The key proposed amendments to the JSE Listings Requirements include the:

  • removal of all references to IFRS advisers, reporting accountants and reporting accountant specialists (Related Players). In this regard, responsibilities currently attributable to Related Players are either to be:
    • removed completely; or
    • replaced to be made attributable to auditors going forward (such as in relation to engagements with standards issued by the IAASB and guidance issued by the SAICA and/or the IRBA, providing assurance, the contents of reports, responsibility to review prospectuses or circulars and providing consent letters and confirmation letters signing off on reports);
  • removal of the requirement for auditors and Related Players to be accredited by the JSE (in this regard, Section 22 detailing the elaborate accreditation process has been removed in its entirety);
  • removal of the JSE’s power to prescribe compliance by auditors and Related Players with specific Listings Requirements or to charge fees to auditors and their advisors;
  • amendments to requirements around notifications of changes in auditors, including that upon termination of the auditors’ audit role, the auditor should provide details of reportable irregularities reported on by such auditor to its regulator in the past 12 months;
  • removal of the requirement for annual financial statements to note an auditor’s resignation and the reasons for such resignation;
  • in terms of corporate governance requirements, removal of the requirement for the audit committee to request information from the auditor to assess suitability for every re-appointment/annually (and rather only consider certain factors with respect to such auditor’s initial appointment). The audit committee now needs to consider more prescribed information upfront instead, including:
    • latest results of all inspections performed by the auditor’s regulator;
    • new inspection results of inspections performed by an auditor’s regulator, between the date of appointment of the auditor and the date of signature of the audit report on the annual financial statements;
    • a summary by the auditor of ongoing communication related to monitoring and remediation referred to in the ISQM 1 quality standard; and
    • a summary of legal or disciplinary proceedings applicable to such auditor in the last seven years;
  • an assurance engagement letter between an applicant issuer and a new auditor must set out that the auditor should notify the applicant issuer where the auditor has been prohibited from signing the audit report or is no longer registered with its regulator;
  • in order for an auditor to be appointed by an applicant issuer:
    • it should have demonstrated that it has the necessary resources in terms of the applicable quality standard in ISQM 1;
    • it should not be prohibited by its regulator from performing the relevant assurance engagement; and
    • in certain instances, the auditor should have completed a JSE approved training and passed an examination approved by the JSE before it can sign certain types of assurance opinion (such as, inter alia, in respect of historical financial information, pro forma financials or profit forecasts); and
  • an auditor must be replaced within 90 days where it has been appointed but subsequently prohibited from signing an audit report.
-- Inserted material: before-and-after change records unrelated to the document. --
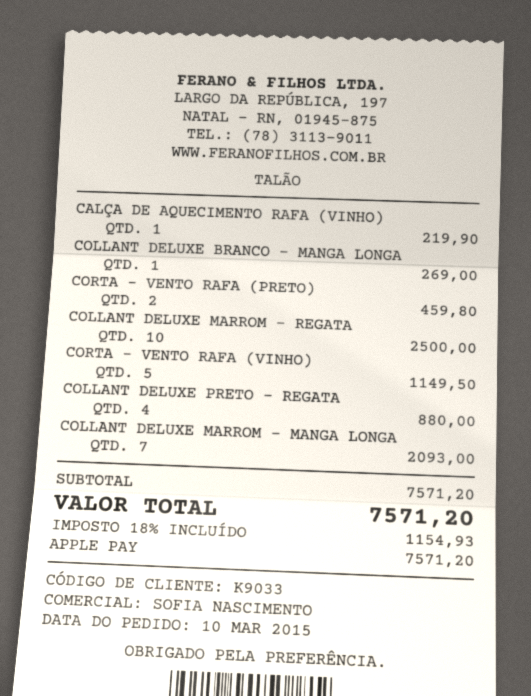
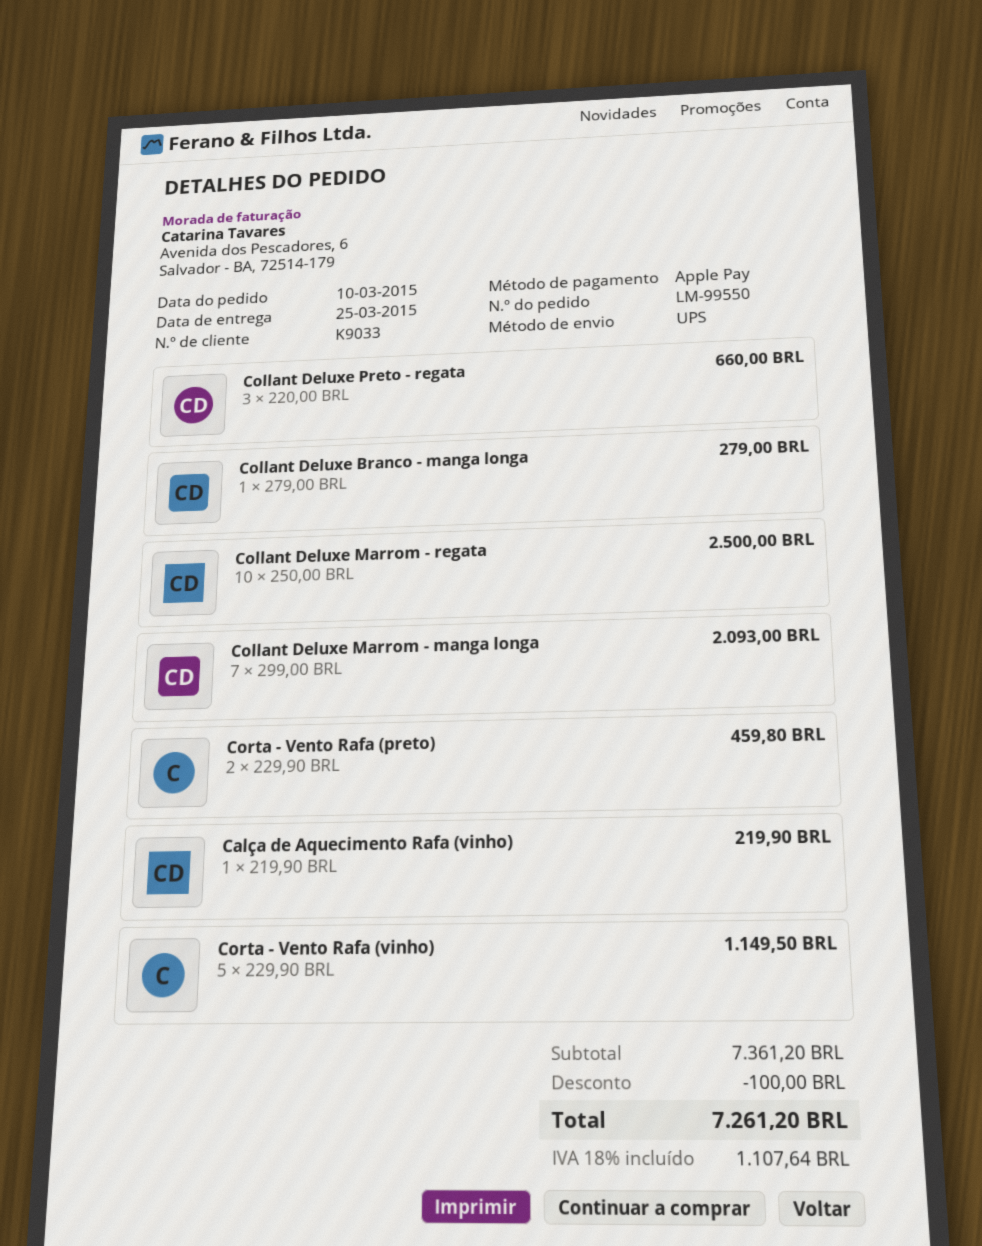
COLLANT DELUXE BRANCO - MANGA LONGA: 1 for 269.00 -> 1 for 279.00
COLLANT DELUXE PRETO - REGATA: 4 for 880.00 -> 3 for 660.00
subtotal: 7571.20 -> 7361.20
discount: none -> 100.00
tax: 18% = 1154.93 -> 18% = 1107.64
total: 7571.20 -> 7261.20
Proposed amendments to the JSE Debt Listings Requirements

The key proposed amendments to the JSE Debt Listings Requirements include the:

  • removal of references to reporting accountants;
  • removal of the requirement for auditors and reporting accountants to be accredited by the JSE;
  • applicant issuers must appoint an auditor who is registered with IRBA or a similar regulatory or professional body in another jurisdiction; and
  • requirements similar to those set out above with regard to the JSE Listings Requirements around:
    • amendments to requirements around notifications of changes in auditors;
    • corporate governance requirements;
    • assurance engagement letter requirements;
    • restrictions applicable to auditor appointments (including demonstrating having the necessary resources in terms of the applicable quality standard and not being prohibited from performing its relevant assurance engagement); and
    • replacement of an auditor.

The JSE invites comments to the proposed amendments by close of business on Monday 5 June 2023.